### Data for this exercise
========================================================================

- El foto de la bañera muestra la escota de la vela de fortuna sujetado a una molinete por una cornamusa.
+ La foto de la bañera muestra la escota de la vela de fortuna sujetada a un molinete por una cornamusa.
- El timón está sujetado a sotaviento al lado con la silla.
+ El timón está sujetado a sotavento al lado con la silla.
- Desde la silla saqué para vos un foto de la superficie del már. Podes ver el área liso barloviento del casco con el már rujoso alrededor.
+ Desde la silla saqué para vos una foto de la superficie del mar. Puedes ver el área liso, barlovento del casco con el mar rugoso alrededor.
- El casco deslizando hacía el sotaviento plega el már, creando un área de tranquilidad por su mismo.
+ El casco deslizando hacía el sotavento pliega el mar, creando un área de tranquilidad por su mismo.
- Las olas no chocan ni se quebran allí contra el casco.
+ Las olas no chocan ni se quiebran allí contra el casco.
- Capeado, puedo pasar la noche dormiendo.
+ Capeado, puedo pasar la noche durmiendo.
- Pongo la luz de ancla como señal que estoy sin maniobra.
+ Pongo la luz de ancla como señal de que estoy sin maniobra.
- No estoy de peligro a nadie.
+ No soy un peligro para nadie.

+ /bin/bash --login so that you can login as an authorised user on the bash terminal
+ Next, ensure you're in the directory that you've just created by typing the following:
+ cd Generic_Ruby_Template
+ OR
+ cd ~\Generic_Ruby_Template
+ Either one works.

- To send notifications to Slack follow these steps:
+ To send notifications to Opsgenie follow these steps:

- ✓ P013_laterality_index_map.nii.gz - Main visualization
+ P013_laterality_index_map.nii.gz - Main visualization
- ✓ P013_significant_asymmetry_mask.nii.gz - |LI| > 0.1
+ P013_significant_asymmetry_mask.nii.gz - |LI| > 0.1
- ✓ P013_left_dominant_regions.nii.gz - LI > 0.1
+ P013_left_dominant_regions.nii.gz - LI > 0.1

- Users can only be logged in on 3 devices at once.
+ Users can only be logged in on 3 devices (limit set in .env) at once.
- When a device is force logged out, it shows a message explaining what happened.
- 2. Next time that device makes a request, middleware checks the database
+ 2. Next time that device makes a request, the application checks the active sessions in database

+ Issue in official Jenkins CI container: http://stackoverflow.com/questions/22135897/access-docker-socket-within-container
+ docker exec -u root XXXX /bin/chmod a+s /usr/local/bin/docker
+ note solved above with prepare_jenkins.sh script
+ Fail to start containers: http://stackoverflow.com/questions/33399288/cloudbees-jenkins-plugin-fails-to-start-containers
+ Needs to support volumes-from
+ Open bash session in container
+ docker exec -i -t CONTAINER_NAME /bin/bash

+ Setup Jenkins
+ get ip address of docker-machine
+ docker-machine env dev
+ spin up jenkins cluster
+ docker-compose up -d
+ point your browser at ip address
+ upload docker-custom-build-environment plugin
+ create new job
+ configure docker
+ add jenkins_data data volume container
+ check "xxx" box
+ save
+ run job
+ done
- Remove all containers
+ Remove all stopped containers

========================================================================

### Brief
There is a run of lines above from the one with "- To send notifications" to the one with "- ✓ P013_significant_asymmetry_mask.nii.gz"; print exactly that run, both ends included, and nothing else.

### Your response
- To send notifications to Slack follow these steps:
+ To send notifications to Opsgenie follow these steps:

- ✓ P013_laterality_index_map.nii.gz - Main visualization
+ P013_laterality_index_map.nii.gz - Main visualization
- ✓ P013_significant_asymmetry_mask.nii.gz - |LI| > 0.1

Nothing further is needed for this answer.